(Problem description):
Copy out the lines of the records below, and only those lines, from the one with "- exported .objs" through the one with "- mkdir ~/dev; cd ~/dev", exactly as they appear.

Items listed in a dataset
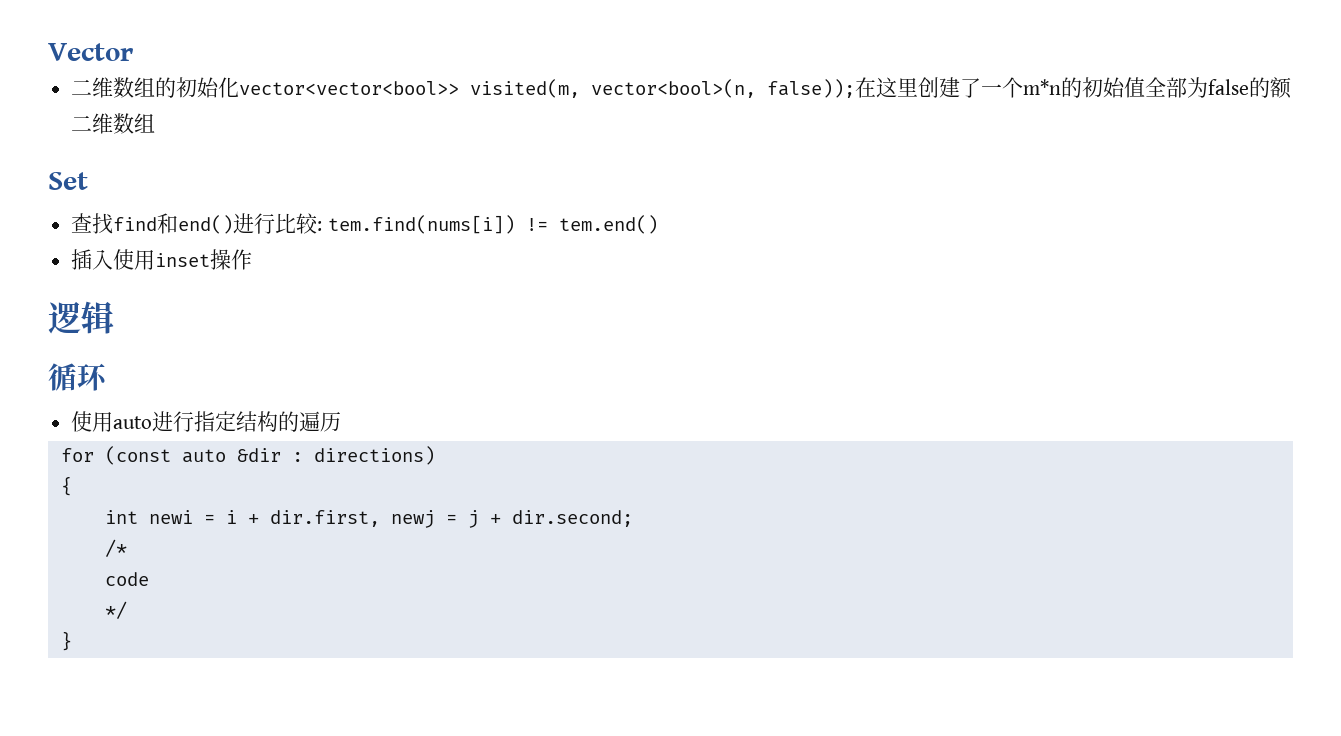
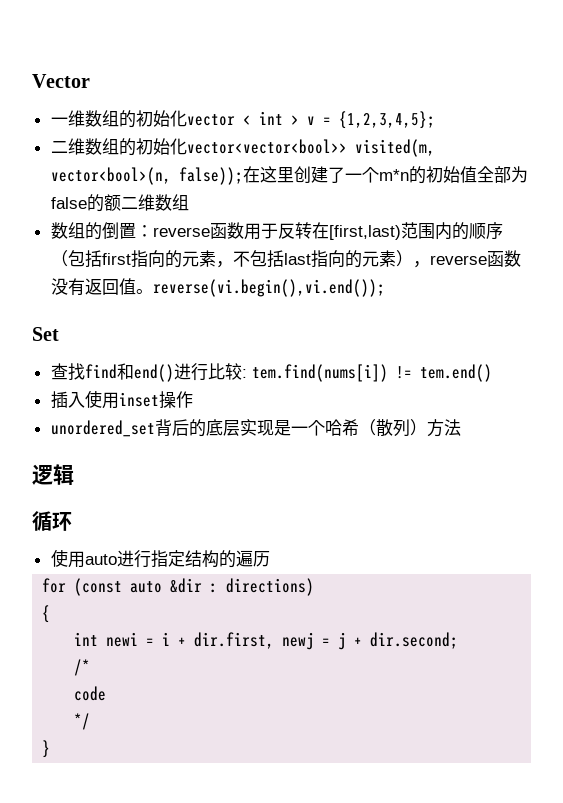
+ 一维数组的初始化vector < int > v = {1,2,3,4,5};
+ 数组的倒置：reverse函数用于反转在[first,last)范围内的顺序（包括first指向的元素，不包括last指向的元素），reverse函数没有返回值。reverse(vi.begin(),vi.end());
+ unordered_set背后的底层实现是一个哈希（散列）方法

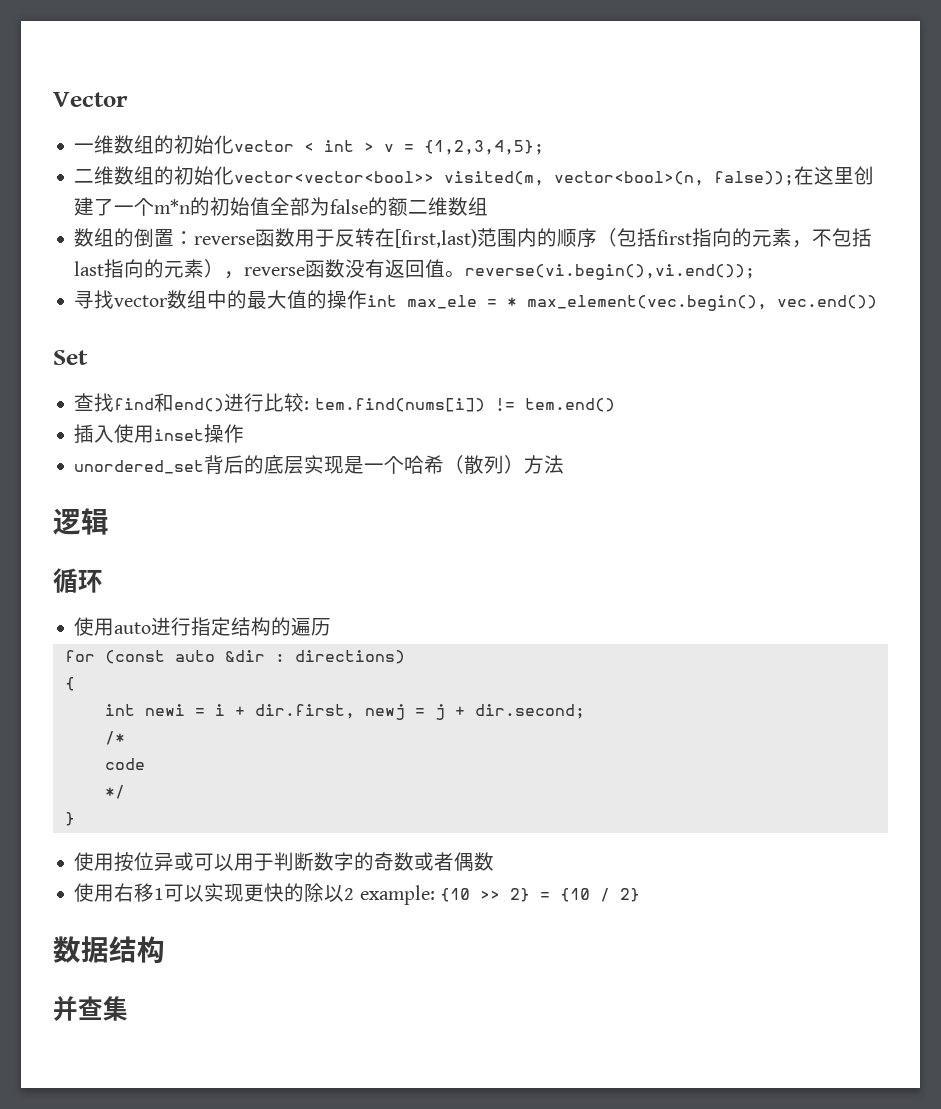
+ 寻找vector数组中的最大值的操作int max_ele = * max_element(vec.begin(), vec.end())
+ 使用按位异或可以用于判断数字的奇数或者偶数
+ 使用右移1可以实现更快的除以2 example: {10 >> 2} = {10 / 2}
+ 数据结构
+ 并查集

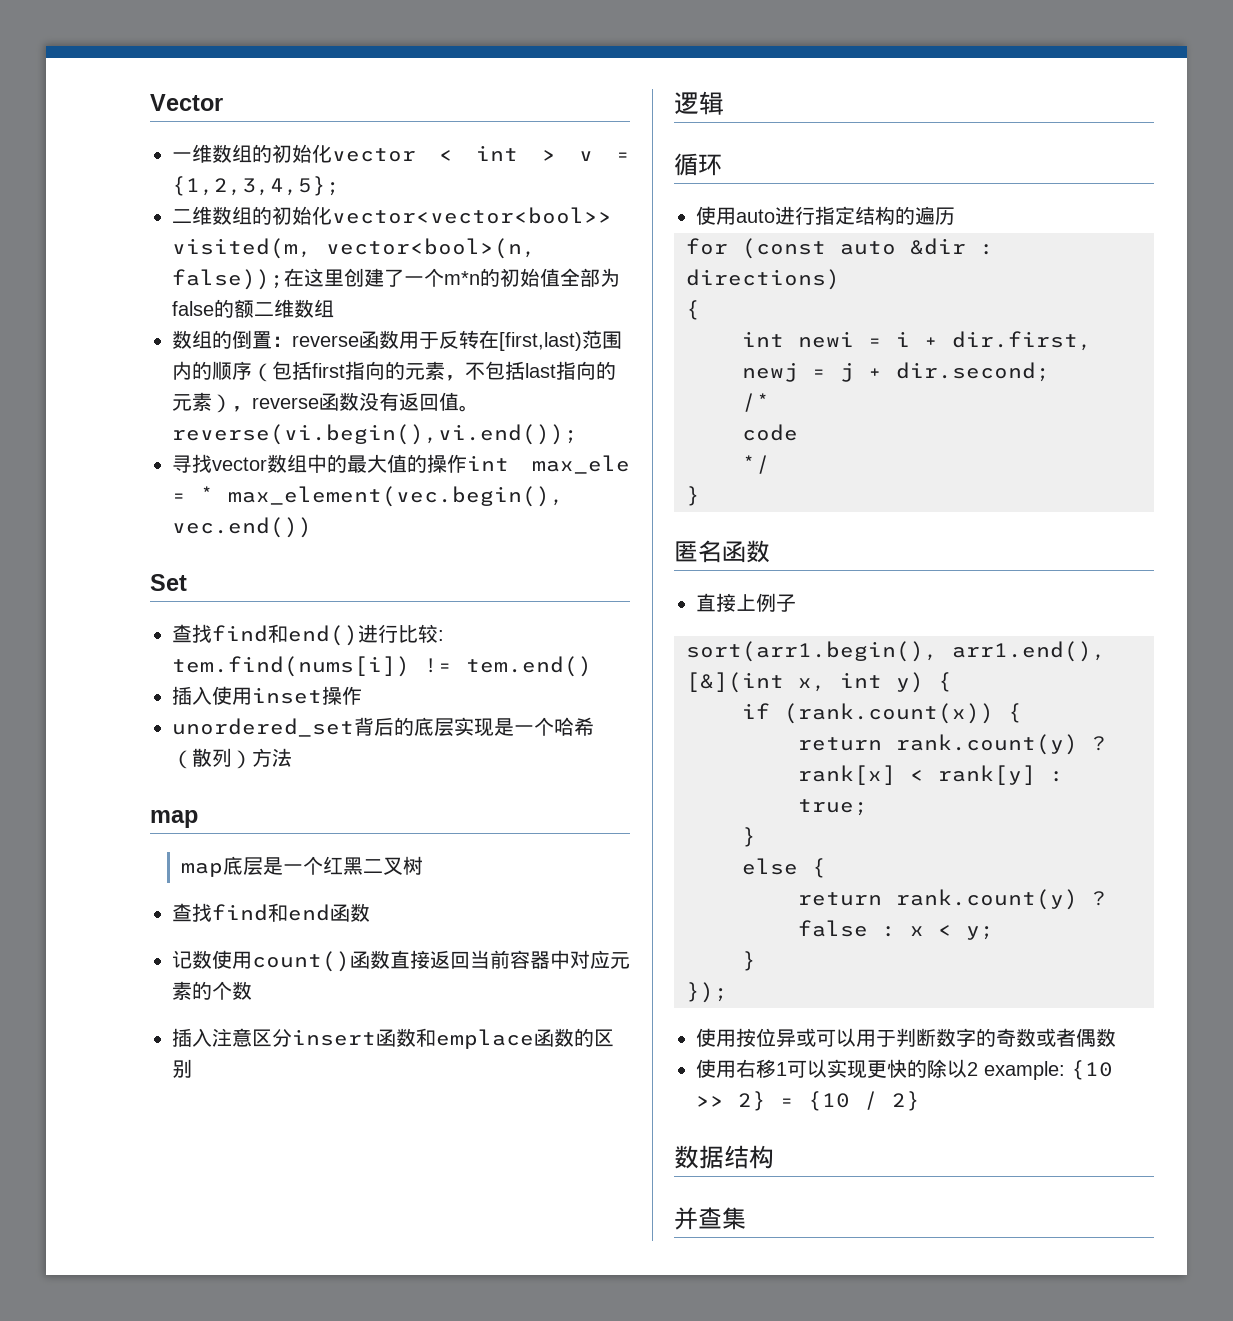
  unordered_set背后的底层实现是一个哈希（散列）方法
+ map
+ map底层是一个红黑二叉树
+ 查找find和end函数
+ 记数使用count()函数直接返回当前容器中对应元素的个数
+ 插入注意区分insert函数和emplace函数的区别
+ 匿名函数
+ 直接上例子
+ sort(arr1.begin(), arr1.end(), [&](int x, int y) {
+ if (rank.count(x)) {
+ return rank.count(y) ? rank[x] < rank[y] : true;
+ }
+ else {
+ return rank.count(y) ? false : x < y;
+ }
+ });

...

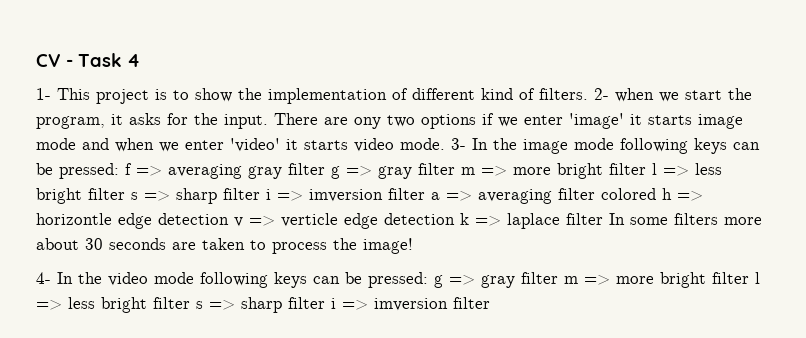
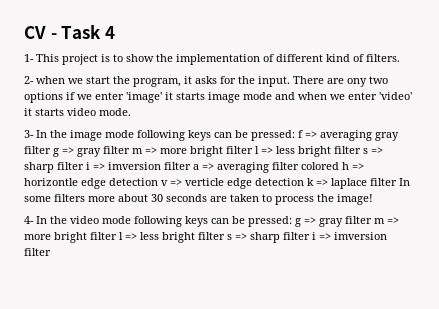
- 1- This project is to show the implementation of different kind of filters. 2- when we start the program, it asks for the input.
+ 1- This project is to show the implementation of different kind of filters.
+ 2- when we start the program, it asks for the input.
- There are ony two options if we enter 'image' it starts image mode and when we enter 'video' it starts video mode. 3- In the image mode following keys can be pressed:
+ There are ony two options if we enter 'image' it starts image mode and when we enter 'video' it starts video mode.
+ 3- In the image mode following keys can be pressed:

--

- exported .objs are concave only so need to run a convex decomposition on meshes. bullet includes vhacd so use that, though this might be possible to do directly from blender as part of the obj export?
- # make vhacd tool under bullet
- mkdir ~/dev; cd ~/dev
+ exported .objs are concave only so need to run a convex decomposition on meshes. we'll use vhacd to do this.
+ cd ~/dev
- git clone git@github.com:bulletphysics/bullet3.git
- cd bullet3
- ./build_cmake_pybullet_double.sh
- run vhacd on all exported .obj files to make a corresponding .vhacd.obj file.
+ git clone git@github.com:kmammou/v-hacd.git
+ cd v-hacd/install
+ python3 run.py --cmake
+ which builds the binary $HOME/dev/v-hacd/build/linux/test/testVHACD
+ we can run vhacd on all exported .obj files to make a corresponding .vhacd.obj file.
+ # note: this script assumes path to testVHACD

(Exercise solution):
- exported .objs are concave only so need to run a convex decomposition on meshes. bullet includes vhacd so use that, though this might be possible to do directly from blender as part of the obj export?
- # make vhacd tool under bullet
- mkdir ~/dev; cd ~/dev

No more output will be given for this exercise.